Haig, who lived in York for seven years before he and his young family moved to Brighton, says of the Sheffield Theatres and English Touring Theatre show: “It’s wonderful to see a book take on other life forms, especially one as exciting and radically different as this one.

“I think this production will provide a fascinating way to look at depression and mental health. I’m so pleased it’s happening.”

Reasons To Stay Alive is the true story of how Matt’s world collapsed under the weight of depression in Ibiza at the age of 24, charting his journey out of crisis, from darkness into light, in an uplifting exploration of living and loving better.

That story is “imagined for the stage” with music by Alex Baranowski and movement by choreographer Jonathan Watkins, whose direction fuses physical theatre to a text by playwright April de Angelis in the first theatrical adaptation of an Haig book.

Haig’s memoir takes the form of an open letter to his younger, anxiety ridden and suicidal self, and de Angelis builds her script around Older Matt’s conversations across time with Younger Matt, played respectively by Phil Cheadle and Mike Noble in the 75-minute play.

Cheadle was unaware of Haig’s York past. “That’s actually news to me,” he says. “That’s given it an extra edge for next week’s performances and hopefully will help with the play’s popularity.”

Calling the show “an extraordinary piece of theatre,” he says: “It’s quite unique, because the book is so popular and has helped people with mental health problems, and one of the things I’ve noticed is that when people come up to me afterwards, they don’t talk about the play or our performance, but to say thank you.
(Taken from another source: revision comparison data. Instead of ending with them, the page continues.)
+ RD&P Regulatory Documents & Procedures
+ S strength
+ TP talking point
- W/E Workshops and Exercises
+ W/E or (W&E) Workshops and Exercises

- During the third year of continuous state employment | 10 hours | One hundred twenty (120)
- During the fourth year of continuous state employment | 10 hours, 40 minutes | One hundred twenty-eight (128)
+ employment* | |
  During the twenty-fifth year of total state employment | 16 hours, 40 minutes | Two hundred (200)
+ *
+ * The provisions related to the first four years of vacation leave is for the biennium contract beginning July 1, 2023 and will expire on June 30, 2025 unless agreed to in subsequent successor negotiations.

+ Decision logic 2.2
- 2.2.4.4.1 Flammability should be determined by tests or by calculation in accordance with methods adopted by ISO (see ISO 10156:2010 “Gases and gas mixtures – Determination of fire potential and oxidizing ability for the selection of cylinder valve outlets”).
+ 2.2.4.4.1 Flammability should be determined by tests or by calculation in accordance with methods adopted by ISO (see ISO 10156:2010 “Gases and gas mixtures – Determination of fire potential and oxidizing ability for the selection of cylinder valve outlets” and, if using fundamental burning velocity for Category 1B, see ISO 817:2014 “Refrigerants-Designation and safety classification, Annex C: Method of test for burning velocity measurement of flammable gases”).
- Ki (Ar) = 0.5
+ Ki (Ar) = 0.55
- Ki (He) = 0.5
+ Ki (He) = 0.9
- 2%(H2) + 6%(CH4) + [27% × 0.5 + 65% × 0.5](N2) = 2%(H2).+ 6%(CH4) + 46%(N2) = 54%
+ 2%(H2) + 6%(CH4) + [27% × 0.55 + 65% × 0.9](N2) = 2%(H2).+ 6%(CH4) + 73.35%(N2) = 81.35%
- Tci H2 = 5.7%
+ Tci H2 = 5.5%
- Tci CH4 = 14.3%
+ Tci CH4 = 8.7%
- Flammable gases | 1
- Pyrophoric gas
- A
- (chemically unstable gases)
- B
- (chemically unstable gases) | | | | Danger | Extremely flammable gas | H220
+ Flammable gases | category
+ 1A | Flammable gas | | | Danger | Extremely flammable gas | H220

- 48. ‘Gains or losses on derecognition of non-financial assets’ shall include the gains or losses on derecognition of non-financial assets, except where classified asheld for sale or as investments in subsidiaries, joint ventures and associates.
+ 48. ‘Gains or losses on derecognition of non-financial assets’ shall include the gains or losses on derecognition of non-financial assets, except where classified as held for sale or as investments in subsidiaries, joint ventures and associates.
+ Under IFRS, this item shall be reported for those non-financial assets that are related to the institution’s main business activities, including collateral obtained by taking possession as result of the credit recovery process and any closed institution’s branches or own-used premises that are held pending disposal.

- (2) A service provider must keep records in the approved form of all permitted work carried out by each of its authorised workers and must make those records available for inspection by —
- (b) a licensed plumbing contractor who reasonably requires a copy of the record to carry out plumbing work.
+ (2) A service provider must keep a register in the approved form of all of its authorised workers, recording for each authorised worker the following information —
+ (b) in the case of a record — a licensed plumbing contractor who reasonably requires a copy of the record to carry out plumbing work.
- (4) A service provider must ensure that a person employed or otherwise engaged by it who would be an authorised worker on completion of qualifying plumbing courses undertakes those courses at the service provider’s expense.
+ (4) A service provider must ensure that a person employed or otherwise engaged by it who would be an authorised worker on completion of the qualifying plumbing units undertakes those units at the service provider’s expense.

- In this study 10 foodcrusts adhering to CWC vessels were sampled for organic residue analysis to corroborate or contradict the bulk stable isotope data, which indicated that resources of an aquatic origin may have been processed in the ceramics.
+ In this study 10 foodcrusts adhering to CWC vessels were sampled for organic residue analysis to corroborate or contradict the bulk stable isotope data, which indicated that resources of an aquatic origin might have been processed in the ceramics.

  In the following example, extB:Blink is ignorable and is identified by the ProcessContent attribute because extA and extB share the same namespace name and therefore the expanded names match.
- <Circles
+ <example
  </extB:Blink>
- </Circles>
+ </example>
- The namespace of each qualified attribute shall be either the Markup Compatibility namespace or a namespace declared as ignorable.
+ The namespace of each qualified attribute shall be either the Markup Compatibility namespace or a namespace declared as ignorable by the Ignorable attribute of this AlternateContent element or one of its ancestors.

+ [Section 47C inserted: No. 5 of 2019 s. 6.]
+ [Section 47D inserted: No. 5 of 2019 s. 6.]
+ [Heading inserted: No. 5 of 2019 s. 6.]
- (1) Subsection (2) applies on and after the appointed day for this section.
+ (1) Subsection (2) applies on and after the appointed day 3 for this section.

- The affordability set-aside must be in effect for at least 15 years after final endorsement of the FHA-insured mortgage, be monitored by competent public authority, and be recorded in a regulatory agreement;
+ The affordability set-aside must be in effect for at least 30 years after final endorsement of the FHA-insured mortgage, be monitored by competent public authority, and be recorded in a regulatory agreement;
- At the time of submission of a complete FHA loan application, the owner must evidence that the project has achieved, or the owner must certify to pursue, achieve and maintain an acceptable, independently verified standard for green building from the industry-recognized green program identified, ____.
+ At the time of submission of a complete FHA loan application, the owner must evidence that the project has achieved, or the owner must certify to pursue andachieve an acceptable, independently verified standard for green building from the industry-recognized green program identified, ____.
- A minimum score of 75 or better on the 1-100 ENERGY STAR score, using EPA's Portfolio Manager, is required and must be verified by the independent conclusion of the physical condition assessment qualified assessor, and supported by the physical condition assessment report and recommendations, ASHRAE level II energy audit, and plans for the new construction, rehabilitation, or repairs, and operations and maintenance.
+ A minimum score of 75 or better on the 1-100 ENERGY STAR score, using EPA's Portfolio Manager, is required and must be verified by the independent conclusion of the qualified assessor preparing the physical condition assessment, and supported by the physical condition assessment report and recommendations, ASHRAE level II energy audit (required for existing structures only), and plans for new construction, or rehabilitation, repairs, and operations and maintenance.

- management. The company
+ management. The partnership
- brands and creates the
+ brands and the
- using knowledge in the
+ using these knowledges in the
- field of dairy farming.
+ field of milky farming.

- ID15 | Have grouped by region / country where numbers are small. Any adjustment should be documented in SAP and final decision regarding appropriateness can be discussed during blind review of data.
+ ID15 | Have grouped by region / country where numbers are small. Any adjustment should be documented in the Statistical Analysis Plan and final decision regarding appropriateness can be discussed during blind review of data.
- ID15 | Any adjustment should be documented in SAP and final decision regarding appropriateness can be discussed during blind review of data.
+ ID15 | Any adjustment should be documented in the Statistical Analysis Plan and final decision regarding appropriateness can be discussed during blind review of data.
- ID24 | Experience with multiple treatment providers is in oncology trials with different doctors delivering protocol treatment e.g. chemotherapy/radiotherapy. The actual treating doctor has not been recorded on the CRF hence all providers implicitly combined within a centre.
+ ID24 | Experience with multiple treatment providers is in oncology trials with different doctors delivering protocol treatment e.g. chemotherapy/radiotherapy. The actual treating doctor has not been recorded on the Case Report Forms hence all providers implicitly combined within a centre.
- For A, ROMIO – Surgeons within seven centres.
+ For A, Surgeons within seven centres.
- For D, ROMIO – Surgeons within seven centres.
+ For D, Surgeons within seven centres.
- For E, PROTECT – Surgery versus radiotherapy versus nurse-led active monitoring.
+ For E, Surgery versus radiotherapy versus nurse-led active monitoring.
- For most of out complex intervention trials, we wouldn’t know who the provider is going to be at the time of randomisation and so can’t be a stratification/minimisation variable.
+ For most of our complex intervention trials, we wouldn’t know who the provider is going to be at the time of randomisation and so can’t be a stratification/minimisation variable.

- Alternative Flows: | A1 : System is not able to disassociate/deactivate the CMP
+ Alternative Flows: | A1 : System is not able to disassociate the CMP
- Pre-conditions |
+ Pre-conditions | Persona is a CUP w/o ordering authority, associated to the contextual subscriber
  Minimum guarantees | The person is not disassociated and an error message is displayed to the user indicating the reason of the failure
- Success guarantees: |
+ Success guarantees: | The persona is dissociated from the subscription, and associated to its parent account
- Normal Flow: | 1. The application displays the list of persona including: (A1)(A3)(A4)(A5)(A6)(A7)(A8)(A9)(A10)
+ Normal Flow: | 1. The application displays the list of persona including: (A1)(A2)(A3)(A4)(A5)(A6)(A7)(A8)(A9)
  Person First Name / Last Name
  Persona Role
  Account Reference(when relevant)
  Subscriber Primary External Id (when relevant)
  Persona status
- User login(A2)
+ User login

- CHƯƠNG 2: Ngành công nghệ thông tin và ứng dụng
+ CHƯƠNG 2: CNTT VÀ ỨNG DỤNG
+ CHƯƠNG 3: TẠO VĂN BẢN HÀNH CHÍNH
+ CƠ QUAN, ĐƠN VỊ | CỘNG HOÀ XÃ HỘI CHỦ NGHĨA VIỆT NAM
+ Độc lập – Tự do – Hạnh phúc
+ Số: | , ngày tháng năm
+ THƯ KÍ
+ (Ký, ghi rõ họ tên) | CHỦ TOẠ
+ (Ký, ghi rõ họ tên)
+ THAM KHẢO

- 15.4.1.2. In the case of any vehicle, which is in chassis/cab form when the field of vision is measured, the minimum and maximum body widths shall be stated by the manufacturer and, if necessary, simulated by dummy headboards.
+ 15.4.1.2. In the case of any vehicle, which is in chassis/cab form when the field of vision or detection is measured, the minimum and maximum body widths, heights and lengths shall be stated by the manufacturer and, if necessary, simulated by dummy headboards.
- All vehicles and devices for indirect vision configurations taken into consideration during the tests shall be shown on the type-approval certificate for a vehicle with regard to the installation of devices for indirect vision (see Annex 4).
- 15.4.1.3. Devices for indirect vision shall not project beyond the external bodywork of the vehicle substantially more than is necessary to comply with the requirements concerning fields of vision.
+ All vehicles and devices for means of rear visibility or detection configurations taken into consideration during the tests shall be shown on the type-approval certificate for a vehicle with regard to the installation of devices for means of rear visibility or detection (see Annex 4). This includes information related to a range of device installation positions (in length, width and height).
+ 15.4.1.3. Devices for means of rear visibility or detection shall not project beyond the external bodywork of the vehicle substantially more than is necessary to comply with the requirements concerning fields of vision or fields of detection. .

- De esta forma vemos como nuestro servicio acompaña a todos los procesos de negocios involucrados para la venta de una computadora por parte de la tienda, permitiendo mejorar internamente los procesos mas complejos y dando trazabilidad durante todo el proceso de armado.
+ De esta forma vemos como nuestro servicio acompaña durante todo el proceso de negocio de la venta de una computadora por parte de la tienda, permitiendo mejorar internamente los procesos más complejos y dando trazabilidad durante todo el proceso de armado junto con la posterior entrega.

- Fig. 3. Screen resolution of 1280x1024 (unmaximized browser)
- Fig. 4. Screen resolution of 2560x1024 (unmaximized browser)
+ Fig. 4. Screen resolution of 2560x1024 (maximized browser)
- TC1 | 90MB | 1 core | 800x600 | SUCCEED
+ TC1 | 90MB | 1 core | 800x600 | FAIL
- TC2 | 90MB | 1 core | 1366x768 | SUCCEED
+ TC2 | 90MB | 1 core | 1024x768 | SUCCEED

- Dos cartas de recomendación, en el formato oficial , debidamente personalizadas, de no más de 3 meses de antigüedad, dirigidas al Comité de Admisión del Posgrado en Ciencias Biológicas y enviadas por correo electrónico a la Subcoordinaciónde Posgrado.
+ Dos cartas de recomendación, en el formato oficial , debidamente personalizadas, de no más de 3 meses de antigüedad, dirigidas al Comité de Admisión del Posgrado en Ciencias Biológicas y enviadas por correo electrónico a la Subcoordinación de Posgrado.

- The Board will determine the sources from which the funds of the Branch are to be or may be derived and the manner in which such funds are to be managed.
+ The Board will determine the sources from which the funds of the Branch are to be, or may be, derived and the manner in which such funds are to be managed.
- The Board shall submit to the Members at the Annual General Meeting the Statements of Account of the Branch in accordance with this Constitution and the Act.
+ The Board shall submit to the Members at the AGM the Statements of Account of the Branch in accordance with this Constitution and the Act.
“I’ve shared so many experiences since we opened at the Sheffield Crucible in August, with people opening up to a stranger about their own story. The knock-on effect is that the majority of people know someone, in their family or a friend, who has suffered depression.

“The book is a like a guide-book to coping with it, but it’s also about dealing with life in a wider sense, and I think people will enjoy the play, whether they do or don’t have mental problems.”

Director Jonathan Watkins is a dancer and choreographer by training, who usually works without text, but this was a different challenge.

“He first had the idea about two years ago of putting Matt’s story on stage, and April provided a really great text framework to go with his experience as a choreographer,” says Cheadle. “From that, we devised the piece in rehearsal, when sometimes what Jonathan described was beyond words, more a visual language.”

Cheadle is at Matt Haig’s stage in life when he was writing Reasons To Stay Alive to the Younger Matt, and he reflects on the mental stresses that actors face in the quest for work. “Actors, for the majority, have to deal with chronic unemployment constantly, which is also one of the biggest contributors to mental health problems,” he says.

“I try to see it like I have two tanks: one is the financial tank, the other is the artistic one, and I need to find ways of topping up both to keep afloat, but why we stay in this game is we’ve spent our life trying to fulfil the artistic side when the industry can be brutal, but we love story-telling.”

Mike Noble, the play’s Young Matt, had been given a copy of Matt Haig’s book when working on another play centred on mental health, Kendall Feaver’s The Almighty Sometimes, at the Royal Exchange, Manchester, early last year.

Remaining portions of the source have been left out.